HARRISONBURG, Va. (WHSV) -- Radon is the second leading cause of lung cancer behind smoking.
But how do you know you aren't living in a contaminated home?
Dusty Donaldson, the executive director of the Dusty Joy Foundation, a local lung cancer advocacy group, explained why radon is common in the Valley.
"It took a while to get that diagnosis because I am not what they call a high risk person," said Donaldson.
She was diagnosed with lung cancer in December 2005.
She said not many people know, but radon is the second-leading cause of lung cancer behind smoking.
"I have met many many people who have never smoked but diagnosed with lung cancer and later realized they had high levels of radon in their homes," said Donaldson.
Where does radon come from?
It naturally occurs in the soil and seeps in through cracks in our home where it gets trapped and it's quite deadly.
Radon will kill more people this year than AIDS, drunk driving, drowning or forest fires.
One in 15 homes in America have radon.
While these numbers are scary, in Rockingham County those numbers rise to one in three homes.
"It's due to the natural geology of the Valley," said Kimberly Lester, who works for the Dusty Joy Foundation.
There is good news though, it is really easy to test and kits are available at most hardware stores.
Experts recommend you keep it in a room you spend a lot of time in, like a bedroom.
"It is like having a volcano right here in your backyard and it is so easy to test and so inexpensive to fix the problem if you have it," said Donaldson.

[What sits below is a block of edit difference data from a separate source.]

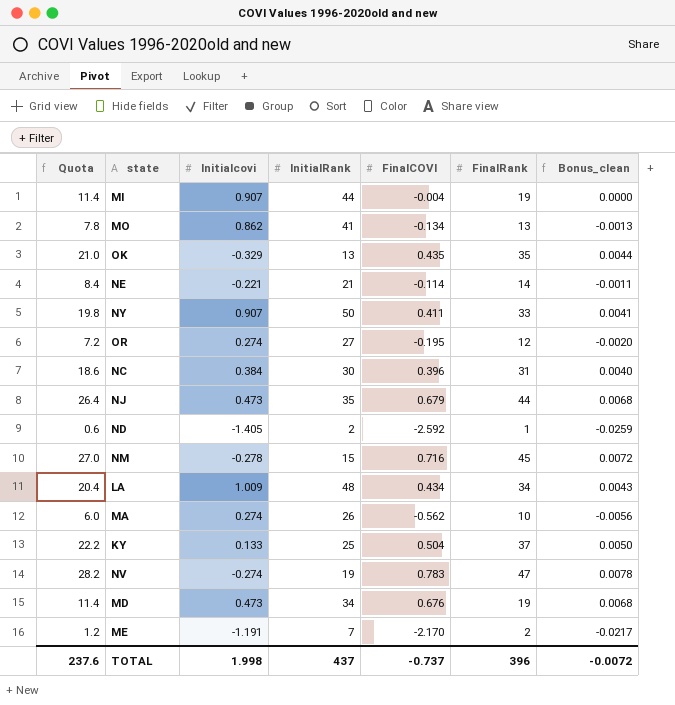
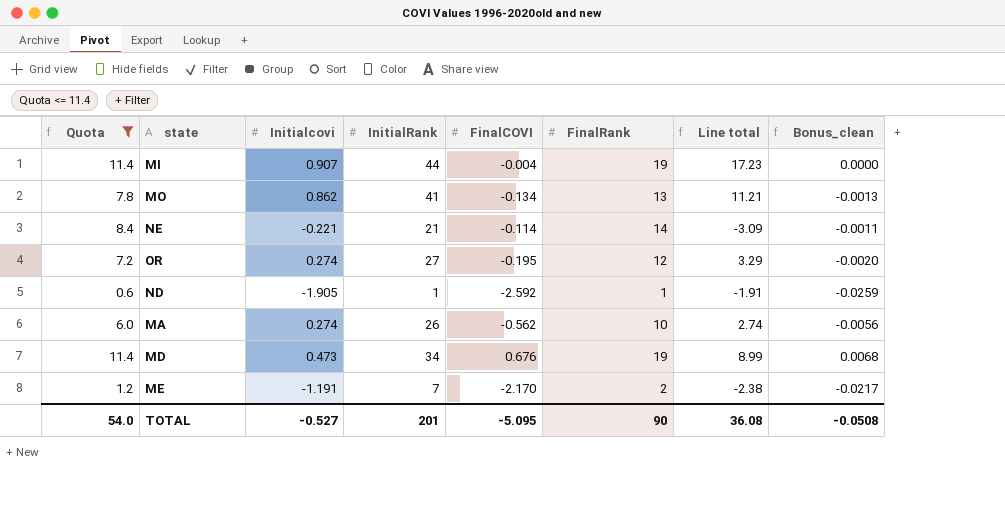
filter: none -> Quota <= 11.4
column Line total | formula: none -> [Initialcovi] * [FinalRank]
ND | Initialcovi: -1.405 -> -1.905
ND | InitialRank: 2 -> 1
TOTAL | Quota: 237.6 -> 54.0
TOTAL | Initialcovi: 1.998 -> -0.527
TOTAL | InitialRank: 437 -> 201
TOTAL | FinalCOVI: -0.737 -> -5.095
TOTAL | FinalRank: 396 -> 90
TOTAL | Bonus_clean: -0.0072 -> -0.0508

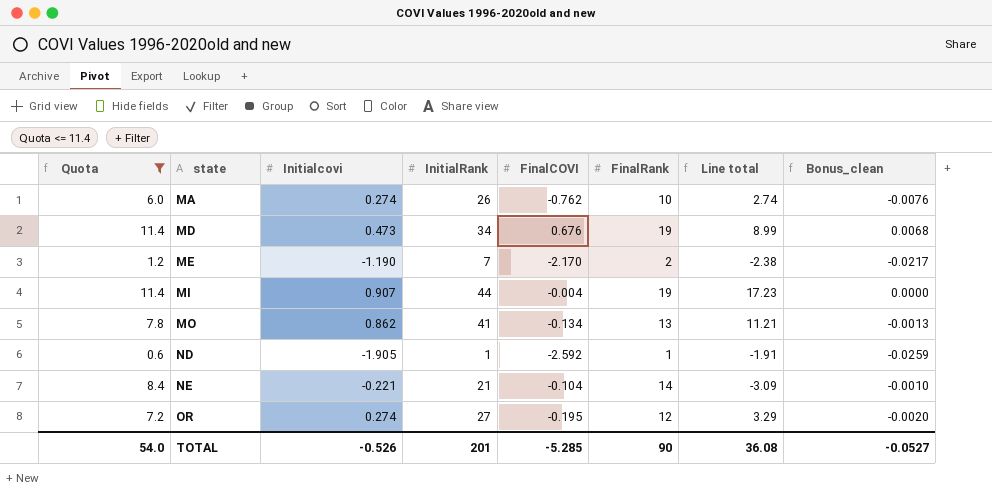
row order: none -> state ascending
MA | FinalCOVI: -0.562 -> -0.762
MA | Bonus_clean: -0.0056 -> -0.0076
ME | Initialcovi: -1.191 -> -1.190
NE | FinalCOVI: -0.114 -> -0.104
NE | Bonus_clean: -0.0011 -> -0.0010
TOTAL | Initialcovi: -0.527 -> -0.526
TOTAL | FinalCOVI: -5.095 -> -5.285
TOTAL | Bonus_clean: -0.0508 -> -0.0527

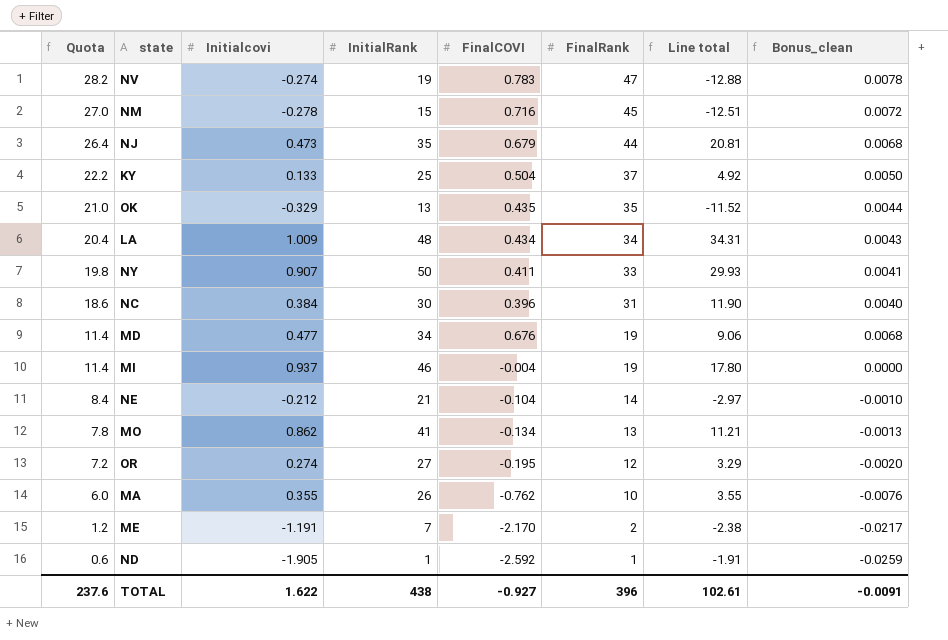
filter: Quota <= 11.4 -> none
row order: state ascending -> Quota descending
MD | Initialcovi: 0.473 -> 0.477
MD | Line total: 8.99 -> 9.06
MI | Initialcovi: 0.907 -> 0.937
MI | InitialRank: 44 -> 46
MI | Line total: 17.23 -> 17.80
NE | Initialcovi: -0.221 -> -0.212
NE | Line total: -3.09 -> -2.97
MA | Initialcovi: 0.274 -> 0.355
MA | Line total: 2.74 -> 3.55
ME | Initialcovi: -1.190 -> -1.191
TOTAL | Quota: 54.0 -> 237.6
TOTAL | Initialcovi: -0.526 -> 1.622
TOTAL | InitialRank: 201 -> 438
TOTAL | FinalCOVI: -5.285 -> -0.927
TOTAL | FinalRank: 90 -> 396
TOTAL | Line total: 36.08 -> 102.61
TOTAL | Bonus_clean: -0.0527 -> -0.0091

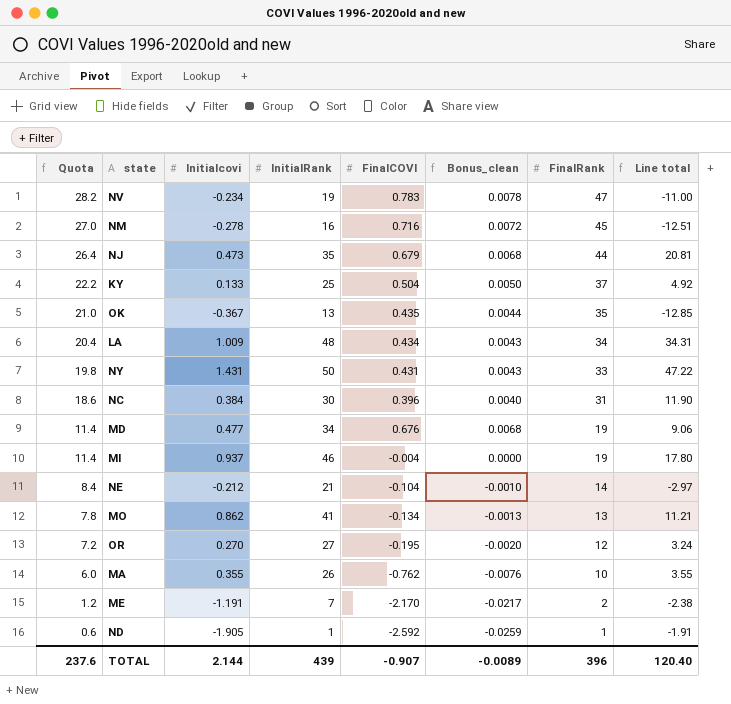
column Bonus_clean | position: 8 -> 6
NV | Initialcovi: -0.274 -> -0.234
NV | Line total: -12.88 -> -11.00
NM | InitialRank: 15 -> 16
OK | Initialcovi: -0.329 -> -0.367
OK | Line total: -11.52 -> -12.85
NY | Initialcovi: 0.907 -> 1.431
NY | FinalCOVI: 0.411 -> 0.431
NY | Bonus_clean: 0.0041 -> 0.0043
NY | Line total: 29.93 -> 47.22
OR | Initialcovi: 0.274 -> 0.270
OR | Line total: 3.29 -> 3.24
TOTAL | Initialcovi: 1.622 -> 2.144
TOTAL | InitialRank: 438 -> 439
TOTAL | FinalCOVI: -0.927 -> -0.907
TOTAL | Bonus_clean: -0.0091 -> -0.0089
TOTAL | Line total: 102.61 -> 120.40

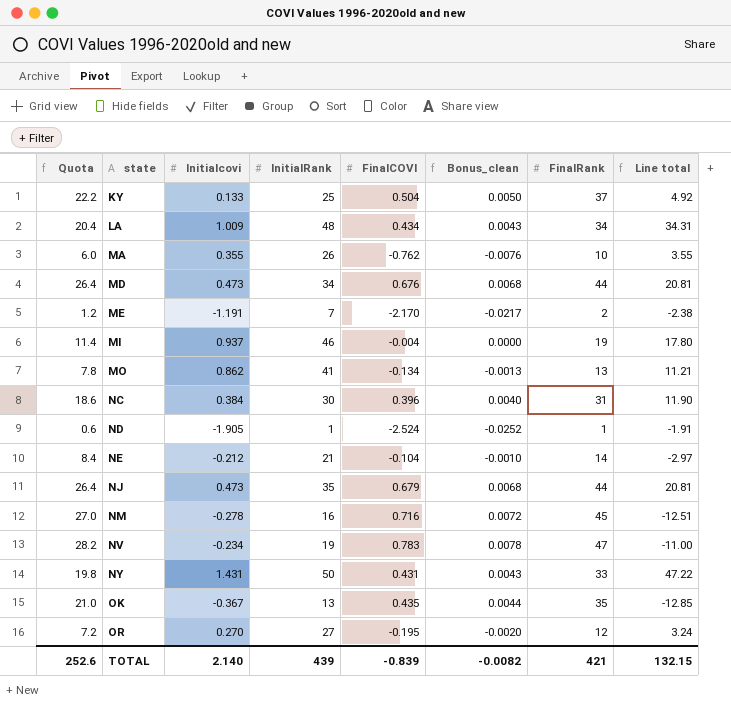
row order: Quota descending -> state ascending
MD | Quota: 11.4 -> 26.4
MD | Initialcovi: 0.477 -> 0.473
MD | FinalRank: 19 -> 44
MD | Line total: 9.06 -> 20.81
ND | FinalCOVI: -2.592 -> -2.524
ND | Bonus_clean: -0.0259 -> -0.0252
TOTAL | Quota: 237.6 -> 252.6
TOTAL | Initialcovi: 2.144 -> 2.140
TOTAL | FinalCOVI: -0.907 -> -0.839
TOTAL | Bonus_clean: -0.0089 -> -0.0082
TOTAL | FinalRank: 396 -> 421
TOTAL | Line total: 120.40 -> 132.15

Richard Dickerson, who is a radon inspector, said a great time to test is during a real estate transaction.
However, a new change is real estate code might make it easier for a seller to withhold knowledge of radon.
"Just been made aware that there is a change that it is no longer necessary for a homeowner to disclose a presence of radon in their home to a prospective buyer," said Dickerson.
According to the Radon Division of the Virginia Department of Health, if a seller knows their home has radon they no longer have to disclose the information to a buyer.
"You may be walking into a situation where it is endangering your health," said Dickerson.
But leaders in the Virginia Association of Realtors say a buyer always has the right to have a property inspected and tested before closing.
"When you consider that every day the number of people who die from lung cancer is equivalent to a jumbo jet crashing into the ground, then it is no wonder I feel like I have walked away from a plane crash," said Donaldson.
Leaders with the Radon Division of the Virginia Department of Health just learned about the change in real estate code.
Now they want to get the word out to let folks know this is something they should be aware of.